The introduction frames the central question: why do we need economists at all? Heilbroner explains that for most of human history, societies organized economic life through tradition (son follows father) or command (authority dictates). Neither system required economic theory to explain it. Only with the emergence of the market system -- where each individual pursues personal gain yet society's needs somehow get met -- did a puzzle arise that demanded explanation. The economists were called into being to solve this paradox.
Chapter II, "The Economic Revolution," describes the centuries-long transition from tradition-and-command economies to market economies, showing that the market system was not natural or inevitable but required a revolution in social organization comparable in significance to the French or American revolutions.
Chapter III presents Adam Smith and his "Wonderful World" of self-regulating markets, where the "invisible hand" channels individual self-interest toward collective benefit. Heilbroner brings Smith alive as a person -- absent-minded, conversational, deeply humane -- while explaining the radical implications of "The Wealth of Nations" (1776).
Chapter IV covers the "Gloomy Presentiments" of Thomas Malthus (population will outstrip food supply) and David Ricardo (landlords will absorb all economic surplus through rent). These thinkers turned the optimism of Smith into a dismal science of iron laws.
Chapter V presents the Utopian Socialists -- Robert Owen, Saint-Simon, Charles Fourier -- who dreamed of reorganizing society along cooperative rather than competitive lines. Chapter VI is devoted to Karl Marx, whose "Inexorable System" predicted the internal contradictions of capitalism would lead to its revolutionary overthrow.
Chapter VII surveys the "Victorian World" of marginal utility theorists and others who refined and sometimes challenged classical economics. Chapter VIII profiles Thorstein Veblen, the eccentric outsider who developed the concepts of conspicuous consumption and the leisure class. Chapter IX covers John Maynard Keynes, whose revolutionary insight that economies could settle into equilibrium with massive unemployment overturned Say's Law and provided the theoretical basis for government intervention. Chapter X presents Joseph Schumpeter, who saw capitalism as a process of "creative destruction" driven by entrepreneurial innovation.
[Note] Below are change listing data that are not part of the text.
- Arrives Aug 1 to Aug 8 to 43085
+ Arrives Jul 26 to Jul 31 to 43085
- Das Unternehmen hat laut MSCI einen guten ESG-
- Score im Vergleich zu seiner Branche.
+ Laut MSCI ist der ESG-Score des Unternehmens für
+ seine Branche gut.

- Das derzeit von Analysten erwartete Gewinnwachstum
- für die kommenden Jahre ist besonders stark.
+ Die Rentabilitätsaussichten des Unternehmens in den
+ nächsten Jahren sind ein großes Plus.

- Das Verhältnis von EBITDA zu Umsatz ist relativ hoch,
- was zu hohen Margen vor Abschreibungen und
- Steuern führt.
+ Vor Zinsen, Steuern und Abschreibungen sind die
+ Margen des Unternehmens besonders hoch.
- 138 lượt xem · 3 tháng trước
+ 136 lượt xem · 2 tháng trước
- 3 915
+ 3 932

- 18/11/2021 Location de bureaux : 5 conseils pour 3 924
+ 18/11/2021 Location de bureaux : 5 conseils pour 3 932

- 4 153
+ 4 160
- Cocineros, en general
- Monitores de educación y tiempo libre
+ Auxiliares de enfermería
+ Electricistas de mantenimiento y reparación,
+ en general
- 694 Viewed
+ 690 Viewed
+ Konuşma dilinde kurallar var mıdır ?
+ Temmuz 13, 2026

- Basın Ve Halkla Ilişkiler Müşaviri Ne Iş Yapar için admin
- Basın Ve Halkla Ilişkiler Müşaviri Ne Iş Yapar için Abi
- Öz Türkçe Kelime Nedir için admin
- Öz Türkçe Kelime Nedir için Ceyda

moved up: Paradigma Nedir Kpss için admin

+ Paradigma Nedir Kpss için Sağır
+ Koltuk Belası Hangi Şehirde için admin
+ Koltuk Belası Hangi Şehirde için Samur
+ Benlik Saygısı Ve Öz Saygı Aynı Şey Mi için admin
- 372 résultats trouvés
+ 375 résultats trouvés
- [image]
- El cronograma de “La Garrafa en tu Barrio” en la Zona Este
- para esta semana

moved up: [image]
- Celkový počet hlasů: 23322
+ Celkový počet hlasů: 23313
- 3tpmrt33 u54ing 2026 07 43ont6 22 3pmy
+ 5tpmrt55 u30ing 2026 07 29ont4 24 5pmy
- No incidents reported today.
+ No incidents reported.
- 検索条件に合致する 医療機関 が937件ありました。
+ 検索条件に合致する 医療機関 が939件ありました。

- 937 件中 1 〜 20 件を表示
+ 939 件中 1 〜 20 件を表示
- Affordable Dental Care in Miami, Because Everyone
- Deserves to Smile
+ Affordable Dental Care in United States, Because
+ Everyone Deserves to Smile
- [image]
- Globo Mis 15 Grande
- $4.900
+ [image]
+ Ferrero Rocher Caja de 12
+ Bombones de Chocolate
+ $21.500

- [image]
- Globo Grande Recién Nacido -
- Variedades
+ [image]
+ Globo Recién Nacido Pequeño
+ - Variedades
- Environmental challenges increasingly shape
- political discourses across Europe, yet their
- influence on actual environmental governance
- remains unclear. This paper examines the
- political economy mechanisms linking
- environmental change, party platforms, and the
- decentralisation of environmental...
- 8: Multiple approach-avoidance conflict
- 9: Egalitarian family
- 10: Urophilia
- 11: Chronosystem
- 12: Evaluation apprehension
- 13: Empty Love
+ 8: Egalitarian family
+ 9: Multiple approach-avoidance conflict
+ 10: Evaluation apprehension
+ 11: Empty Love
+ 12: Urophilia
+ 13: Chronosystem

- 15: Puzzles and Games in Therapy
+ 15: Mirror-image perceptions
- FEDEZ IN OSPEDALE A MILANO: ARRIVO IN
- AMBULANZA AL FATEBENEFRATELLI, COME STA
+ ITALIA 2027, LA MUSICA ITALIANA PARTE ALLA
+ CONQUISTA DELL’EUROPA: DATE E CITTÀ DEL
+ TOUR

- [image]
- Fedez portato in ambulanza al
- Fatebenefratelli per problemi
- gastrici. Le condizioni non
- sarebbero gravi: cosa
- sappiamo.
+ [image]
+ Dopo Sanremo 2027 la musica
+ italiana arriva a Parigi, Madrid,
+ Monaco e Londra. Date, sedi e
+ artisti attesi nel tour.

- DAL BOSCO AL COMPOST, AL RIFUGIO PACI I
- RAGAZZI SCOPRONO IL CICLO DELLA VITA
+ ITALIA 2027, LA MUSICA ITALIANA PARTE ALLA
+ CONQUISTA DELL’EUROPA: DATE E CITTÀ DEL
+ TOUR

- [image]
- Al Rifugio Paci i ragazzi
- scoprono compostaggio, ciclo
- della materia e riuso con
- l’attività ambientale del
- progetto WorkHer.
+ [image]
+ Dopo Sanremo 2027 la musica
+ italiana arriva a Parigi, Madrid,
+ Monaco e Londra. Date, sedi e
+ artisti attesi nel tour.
The seventh edition adds a final chapter, "The End of the Worldly Philosophy?", which reflects on the changing role of "social vision" in economic thought and asks whether the discipline has lost its grand ambition to explain and improve the human condition.
This book is essential background for any investor or trader who wants to understand the intellectual foundations of the economic system within which markets operate.